Os seguidos reveses de Dilma e do PT no campo
institucional – na Câmara, no Senado e no Supremo Tribunal Federal, que
avalizou todo o processo de impeachment até aqui – certamente explicam o
destempero do chefão petista Luiz Inácio Lula da Silva, que chamou sua tropa para
ir às ruas e desestabilizar um eventual governo de Michel Temer.
Sem argumentos legais ou políticos para derrubar o
impeachment, já que o afastamento de Dilma é consenso entre os brasileiros e
segue estritamente a previsão constitucional, Lula deixou de lado o pouco que
lhe restava de responsabilidade e partiu para o ataque frontal às instituições.
Em encontro da Aliança Progressista, que reúne
partidos de esquerda de várias partes do mundo, Lula disse que Dilma é vítima
de “uma aliança oportunista entre a grande imprensa, os partidos de oposição e
uma verdadeira quadrilha legislativa, que implantou a agenda do caos”. Essa
frase – que estava num discurso escrito, ou seja, não foi dita de forma
impensada – resume o atentado que Lula da Silva e seus comparsas estão
dispostos a cometer contra a democracia no Brasil.
Incapaz de reunir os votos necessários para impedir
o impeachment, nem mesmo depois de tentar comprar deputados num quarto de hotel
em Brasília, Lula agora desqualifica o mesmo Congresso que lhe foi tão útil
nesses anos todos – e que, acima de qualquer consideração sobre sua qualidade,
foi eleito pelo voto direto e, portanto, é legítima representação popular.
No discurso, Lula disse também que o impeachment é
uma “farsa” que “envergonha o Brasil aos olhos do mundo”, como se a grande
vergonha brasileira não fosse a devastadora corrupção capitaneada pelo PT e
seus acólitos, que gangrenou as estruturas do Estado, arruinou a Petrobrás e
rebaixou a política nacional a um ordinário balcão de negócios.

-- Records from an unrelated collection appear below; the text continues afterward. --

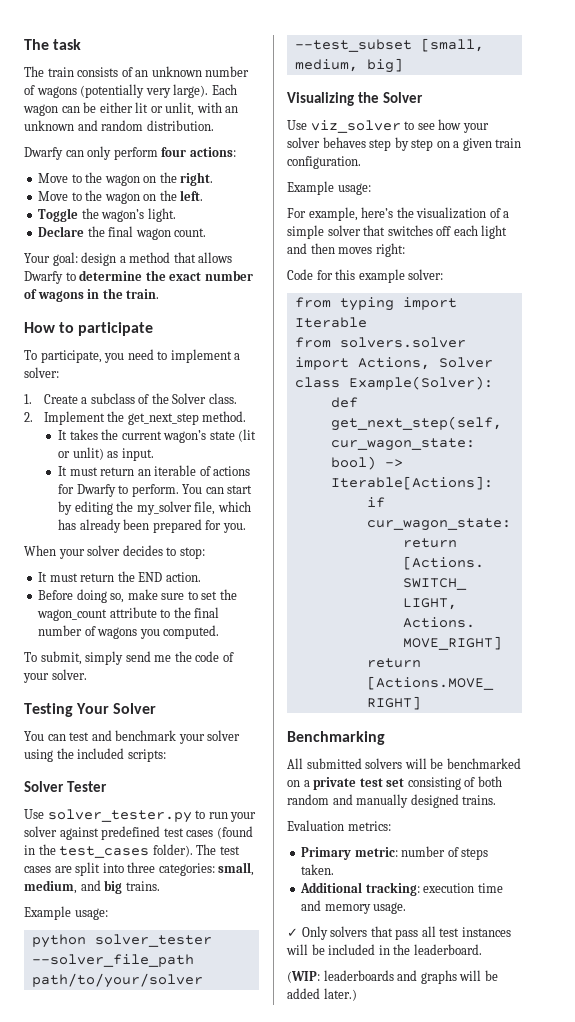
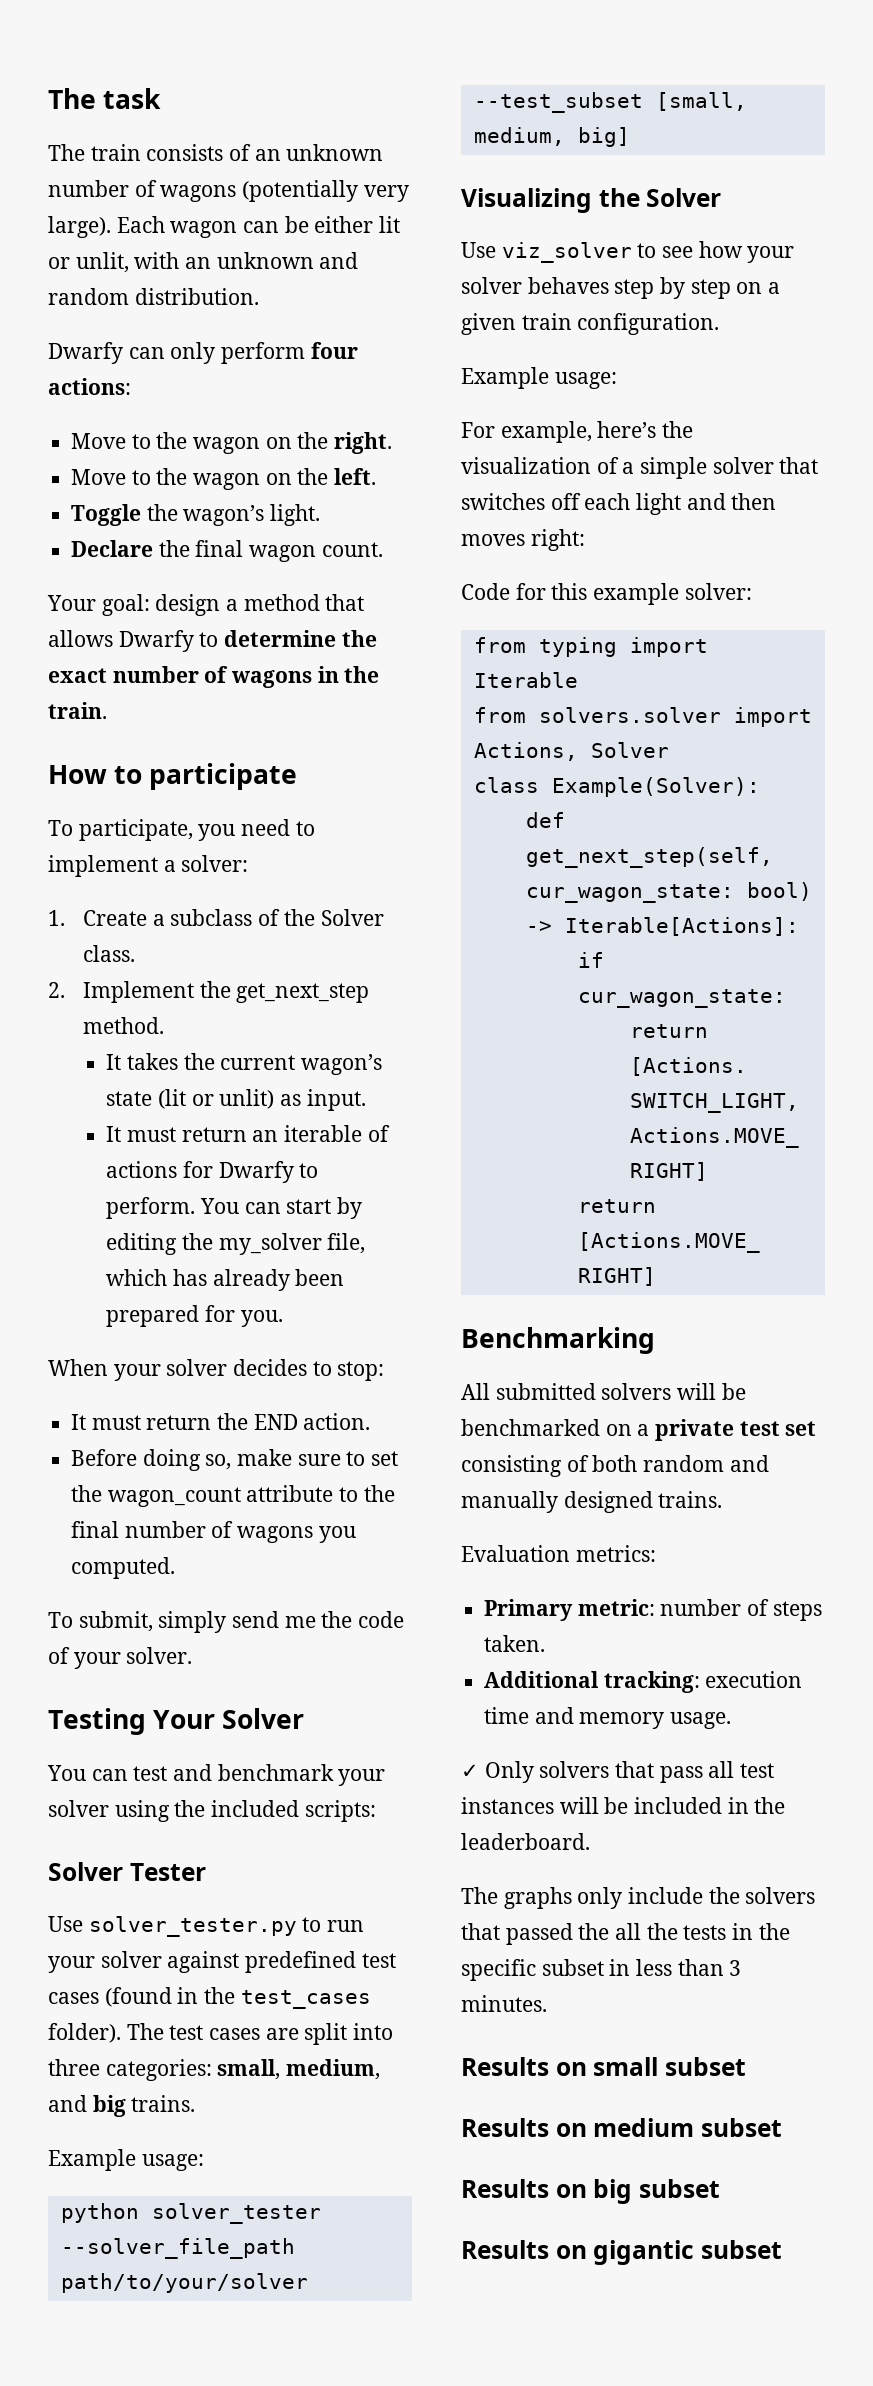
- (WIP: leaderboards and graphs will be added later.)
+ The graphs only include the solvers that passed the all the tests in the specific subset in less than 3 minutes.
+ Results on small subset
+ Results on medium subset
+ Results on big subset
+ Results on gigantic subset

O que se vê é Lula fazendo o possível para ampliar
essa vergonha, lançando no exterior sua campanha para desacreditar as
instituições democráticas. Àqueles dirigentes partidários estrangeiros, o
chefão petista disse que “em todo o mundo há vozes responsáveis alertando para
os riscos de um golpe de Estado no Brasil” e pediu aos colegas que “levem a
seus países a mensagem de que a sociedade brasileira vai resistir ao golpe do
impeachment”.
O problema, para Lula, é que sua voz já não tem o
vigor dos tempos em que se julgava um grande líder mundial. A campanha movida
por ele e por Dilma para sensibilizar governos e entidades mundo afora contra o
tal “golpe” tem sido um completo fracasso.

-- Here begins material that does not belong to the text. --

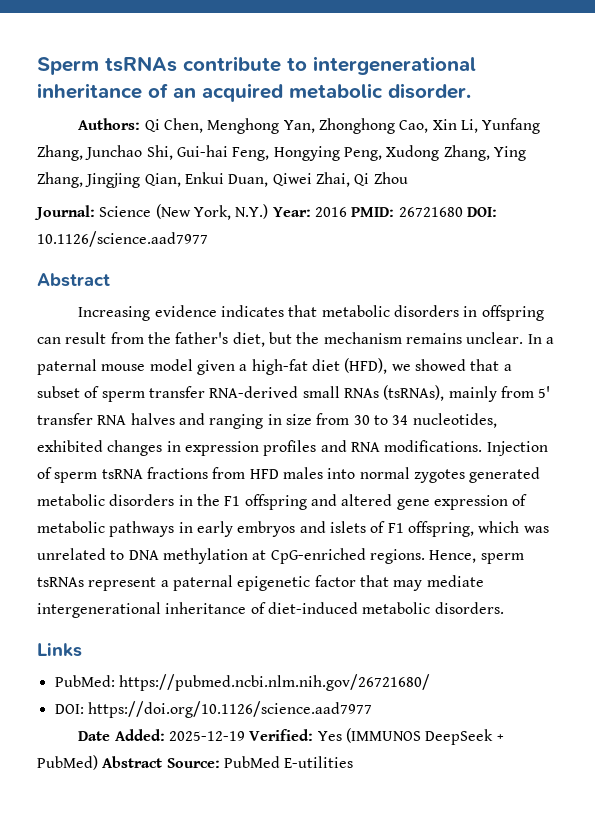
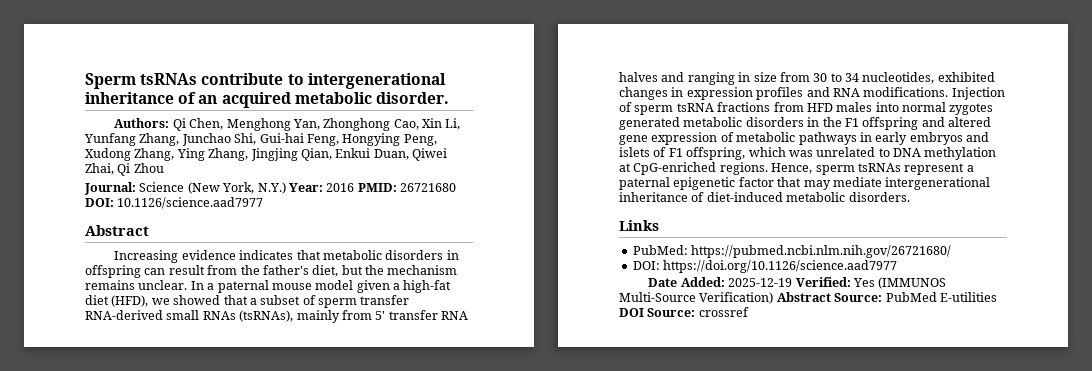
- Date Added: 2025-12-19 Verified: Yes (IMMUNOS DeepSeek + PubMed) Abstract Source: PubMed E-utilities
+ Date Added: 2025-12-19 Verified: Yes (IMMUNOS Multi-Source Verification) Abstract Source: PubMed E-utilities DOI Source: crossref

Nem mesmo a União das Nações Sul-Americanas
(Unasul), bloco de inspiração bolivariana, conseguiu aprovar alguma moção de
repúdio ao impeachment.
Mas Lula não parece se importar com o vexame. “As
ameaças à democracia no Brasil e na América Latina dizem respeito a toda a
comunidade mundial. Dizem respeito à luta entre civilização e barbárie”, disse
o líder da tigrada. Ele tem razão: hoje, mais do que nunca, é preciso defender
a civilização, calçada no respeito às leis, contra a barbárie, representada
pela truculência daqueles que, por não terem mais um pingo de dignidade, não
sabem perder.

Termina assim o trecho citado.